Highlight your high-quality decision making: A study by Cornell University found when people participated in formal educational programs, they tended to be more rationale and make better decisions, especially decisions regarding finances. Overall, your learning orientation turns into better choices which payoff in positive financial impacts. So, you can position yourself as a strong candidate for any role which includes budgeting, forecasting, or making day-to-day choices which have financial impact (read: most roles).
Highlight your resilience: With the pace of change and the constant shifts in markets, employers are looking for people who are adaptable. Learning demonstrates your desire and ability to pick up new skills which will be necessary along the way, but in addition, it keeps your brain open to ongoing learning. This was demonstrated in a study at University of California Davis which found curiosity and learning help you stay open, remember new information, and cement memories.
Cultivate a learning mindset
So, if curiosity and a learning orientation are so important, how do you cultivate them?
- Go deep and go broad. Many people have broad curiosity—where you’re interested at a superficial level in lots of topics.

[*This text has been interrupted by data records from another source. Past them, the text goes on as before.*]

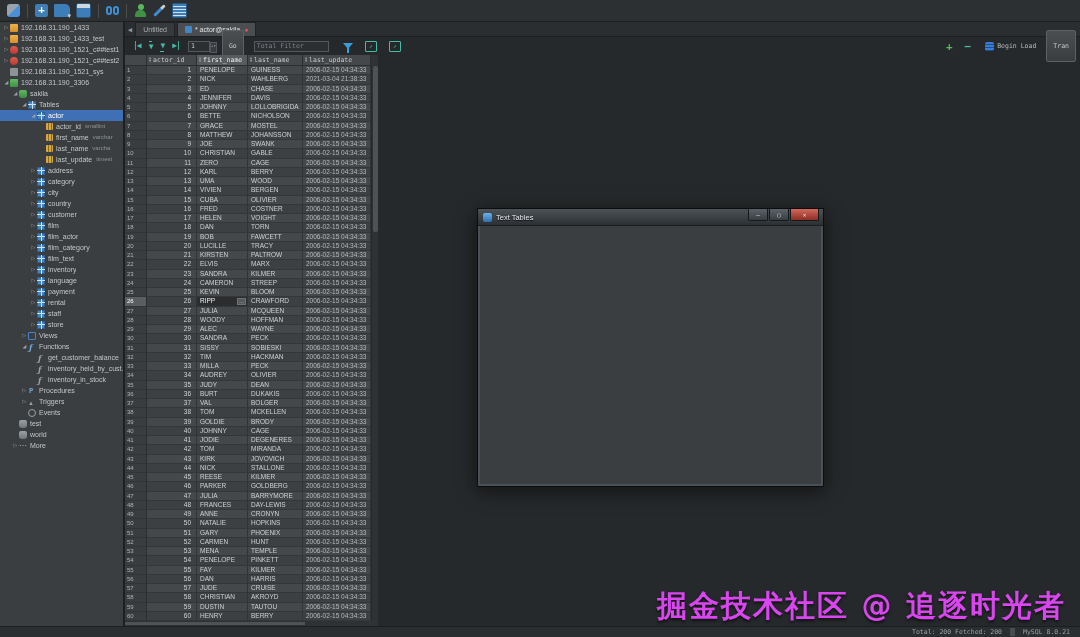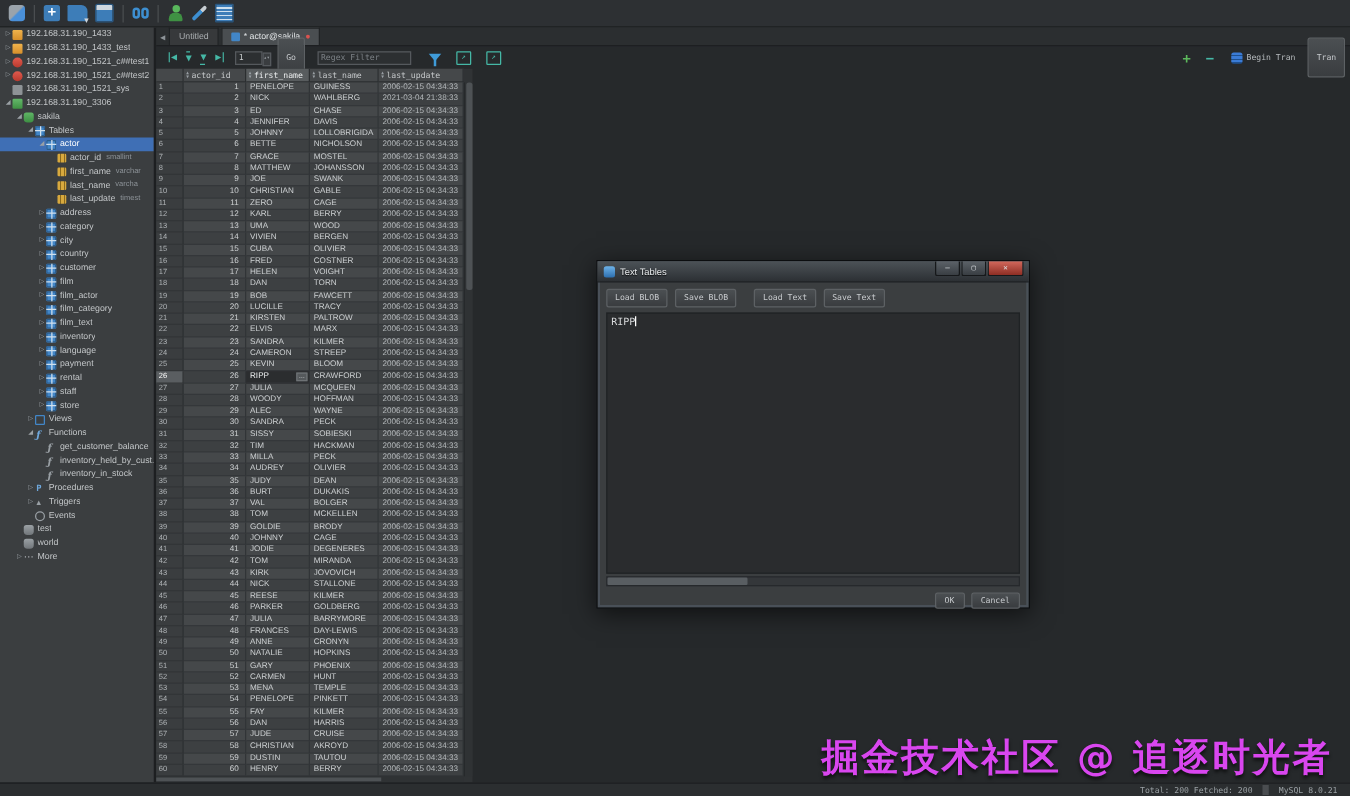--- a/index.html
+++ b/index.html
@@ -386,29 +386,29 @@
     <div class="gridbar">
       <span class="nv">|◀</span>
       <span class="nv bartop">▼</span>
       <span class="nv barbot">▼</span>
       <span class="nv">▶|</span>
       <span class="inp mono pageno">
         <span>1</span>
         <span class="spin">▴▾</span>
       </span>
       <span class="btn gobtn">Go</span>
-      <span class="inp filter">Regex Filter</span>
+      <span class="inp filter">Total Filter</span>
       <span class="funnel"></span>
       <span class="expico mono">↗</span>
       <span class="expico mono">↗</span>
       <span class="rgt">
         <span class="plus">+</span>
         <span class="minus">−</span>
         <span class="btico"></span>
-        <span class="btlbl">Begin Tran</span>
+        <span class="btlbl">Begin Load</span>
         <span class="btn">Tran</span>
       </span>
     </div>
 
     <div class="grid">
       <div class="ghead" id="ghead">
           <div class="hc c0"></div>
           <div class="hc c1">
             <span class="sort">
               <span>▲</span>
@@ -872,38 +872,20 @@
   <div class="dialog">
     <div class="dtitle">
       <span class="dico"></span>
       <span class="dtxt">Text Tables</span>
       <span class="winbtns">
         <span class="wb min mono">—</span>
         <span class="wb max mono">▢</span>
         <span class="wb close mono">✕</span>
       </span>
     </div>
-    <div class="dbody">
-      <div class="dbtnrow" id="dlgbtns">
-          <span class="dbtn">Load BLOB</span>
-          <span class="dbtn">Save BLOB</span>
-          <span class="dbtn gap">Load Text</span>
-          <span class="dbtn">Save Text</span>
-        </div>
-      <div class="dtextarea">
-        <span>RIPP</span><span class="caret"></span>
-      </div>
-      <div class="dhscroll">
-          <div class="dhthumb"></div>
-        </div>
-      <div class="dfooter">
-        <span class="dfbtn">OK</span>
-        <span class="dfbtn">Cancel</span>
-      </div>
-    </div>
   </div>
 
   <div class="watermark">掘金技术社区 @ 追逐时光者</div>
 
   <div class="statusbar">
     <span>Total: 200 Fetched: 200</span>
     <span class="ssep"></span>
     <span>MySQL 8.0.21</span>
     <span style="width:4px;"></span>
   </div>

But also, be sure you go deep on some things, really exploring the concept and why it’s important. If you’re interested in finance, stay on top of market fluctuations, currency shifts, and business cycles, but also hone your deeper knowledge of investment strategies, for example. Having a broad interest in many things will help you connect new ideas with old ideas—a hallmark of creativity–but having deeper knowledge will give you the more nuanced knowledge, which can help you solve problems more effectively.
- Build your network. One of the best ways to learn is from other people, so seek out relationships with people who are in your field, but also those who have different competencies and talents. Don’t rely solely on online sources for your knowledge, because these are filtered with algorithms which select information you already know or agree with. Instead, seek out people who can bring you new perspectives and from whom you can learn diverse viewpoints.

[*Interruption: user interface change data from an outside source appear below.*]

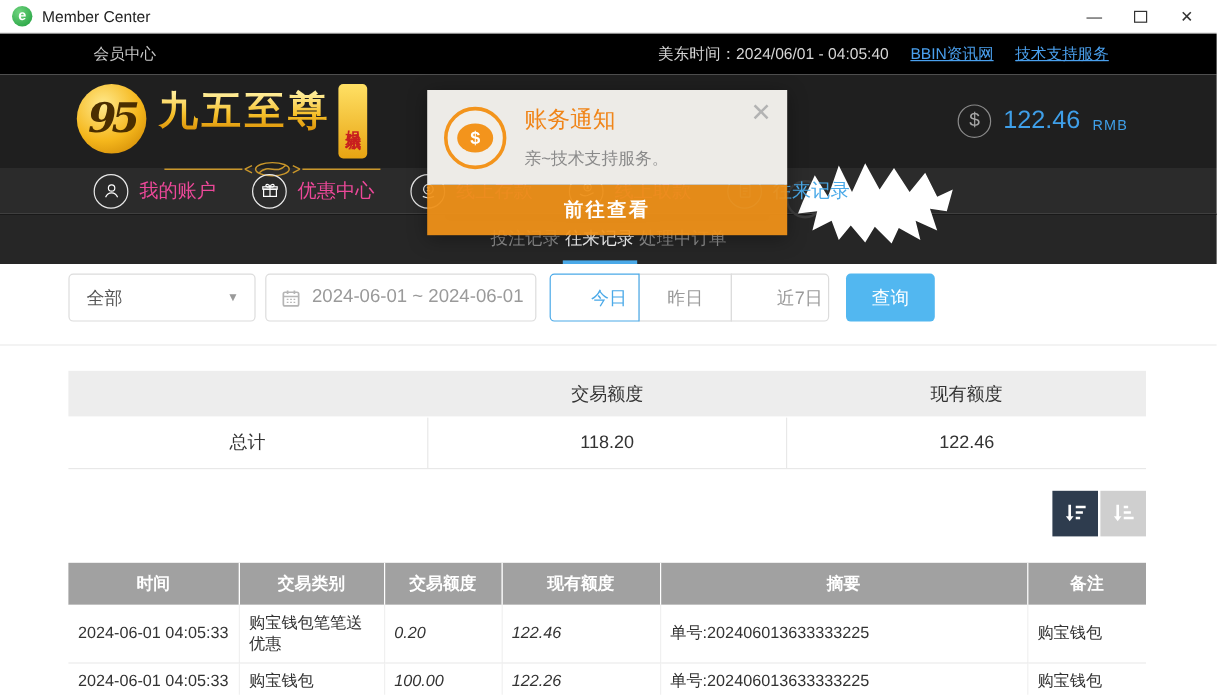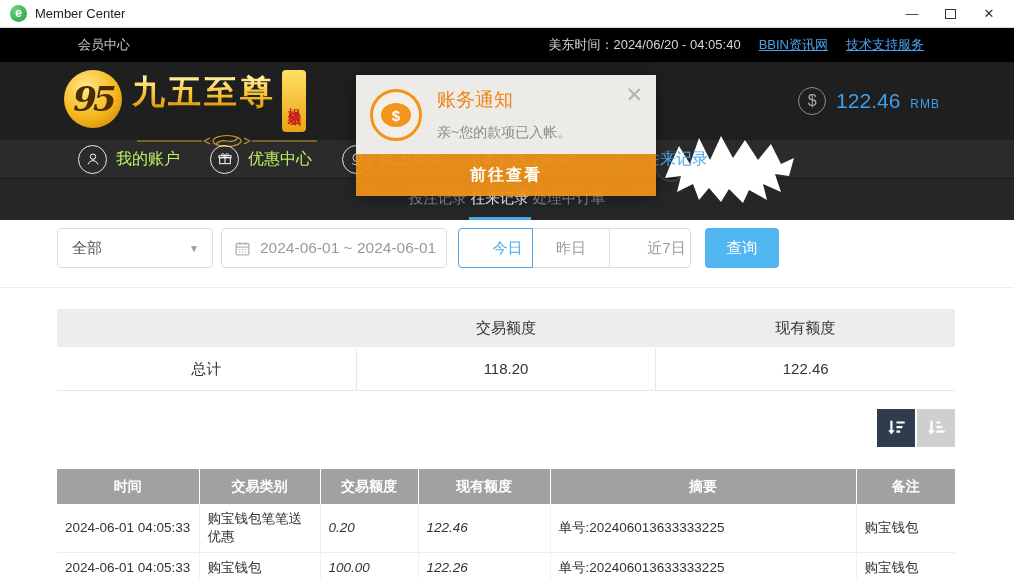--- a/index.html
+++ b/index.html
@@ -48,21 +48,21 @@
   .scribble { position:absolute; left:663px; top:72px; }
   .balance { position:absolute; right:74px; top:50%; transform:translateY(-50%);
     display:flex; align-items:center; gap:10px; }
   .balance-coin { width:28px; height:28px; border:1.5px solid #8a8a8a; border-radius:50%;
     color:#a8a8a8; font-size:16px; display:flex; align-items:center; justify-content:center; }
   .balance-amount { color:#3f9fe8; font-size:21px; }
   .balance-cur { color:#3f9fe8; font-size:12px; margin-top:6px; letter-spacing:1px; }
 
   
   .navbar { height:38px; background:#2b2b2b; display:flex; align-items:center; gap:30px; padding-left:78px; }
-  .nav-item { display:flex; align-items:center; gap:9px; color:#bef264; font-size:16px; cursor:pointer; position:relative; }
+  .nav-item { display:flex; align-items:center; gap:9px; color:#ec4899; font-size:16px; cursor:pointer; position:relative; }
   .nav-circle { width:29px; height:29px; border:1.5px solid #e8e8e8; border-radius:50%;
     display:flex; align-items:center; justify-content:center; flex:0 0 auto; }
   .nav-item.active { color:#4aa9e8; }
   .nav-item.active .nav-circle { border-color:#4aa9e8; }
   .nav-item.active svg { stroke:#4aa9e8; }
   .nav-badge { position:absolute; top:-3px; right:-12px; width:8px; height:8px; border-radius:50%; background:#f2566e; }
   .nav-item svg { stroke:#fff; fill:none; stroke-width:1.5; }
 
   
   .subnav { height:42px; background:#262626; border-top:1px solid #171717;
@@ -147,21 +147,21 @@
     <div class="win-controls">
       <div class="win-btn">—</div>
       <div class="win-btn win-max"></div>
       <div class="win-btn">✕</div>
     </div>
   </div>
 
   <div class="topbar">
     <div class="topbar-crumb">会员中心</div>
     <div class="topbar-right">
-      <span class="topbar-time">美东时间：2024/06/20 - 04:05:40</span>
+      <span class="topbar-time">美东时间：2024/06/01 - 04:05:40</span>
       <span class="topbar-link">BBIN资讯网</span>
       <span class="topbar-link">技术支持服务</span>
     </div>
   </div>
 
   <div class="header">
     <div class="logo">
       <div class="logo-circle">95</div>
       <div class="logo-textwrap">
         <span class="logo-name">九五至尊</span><span class="logo-badge">娱乐城</span>
@@ -335,20 +335,20 @@
     </table>
   </div>
 
   <div class="popup">
     <div class="popup-main">
       <div class="popup-icon">
         <div class="popup-bubble">$</div>
       </div>
       <div class="popup-texts">
         <div class="popup-title">账务通知</div>
-        <div class="popup-msg">亲~您的款项已入帐。</div>
+        <div class="popup-msg">亲~技术支持服务。</div>
       </div>
       <div class="popup-close">✕</div>
     </div>
     <div class="popup-action">前往查看</div>
   </div>
 
 </div>
 
 </body></html>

- Make it a habit. Wonder about things, ask questions, and seek answers in the moment. Perhaps your favorite restaurant it out of guacamole, and you can do a quick search about the avocado shortage and talk about it with your friends at dinner. Or, perhaps you’re considering a boat ride, but the weather has changed rapidly: You can do a quick search on the unique weather patterns of the Great Lakes. Regularly explore the ordinary details of life around you, in order to foster a sense of curiosity and learning.
- Take a class. Take advantage of the numerous learning opportunities available online or though your employer. Structured learning, either with synchronous or asynchronous interaction with others, can be a terrific boost for your knowledge in key areas which can benefit your career.
It’s a new day and more than a degree, a learning orientation will be the path to success—because it keeps your skills fresh and makes you adaptable—and because it can differentiate you among all the rest who are competing for jobs today. Focus on questioning, exploring, and building your knowledge, and these will surely translate into great success in your career, regardless of whether you have a traditional degree.
Tracy Brower is a sociologist focused on work-life happiness and fulfillment. She works at Steelcase, and is the author of two books, The Secrets to Happiness at Work and Bring Work to Life by Bringing Life to Work.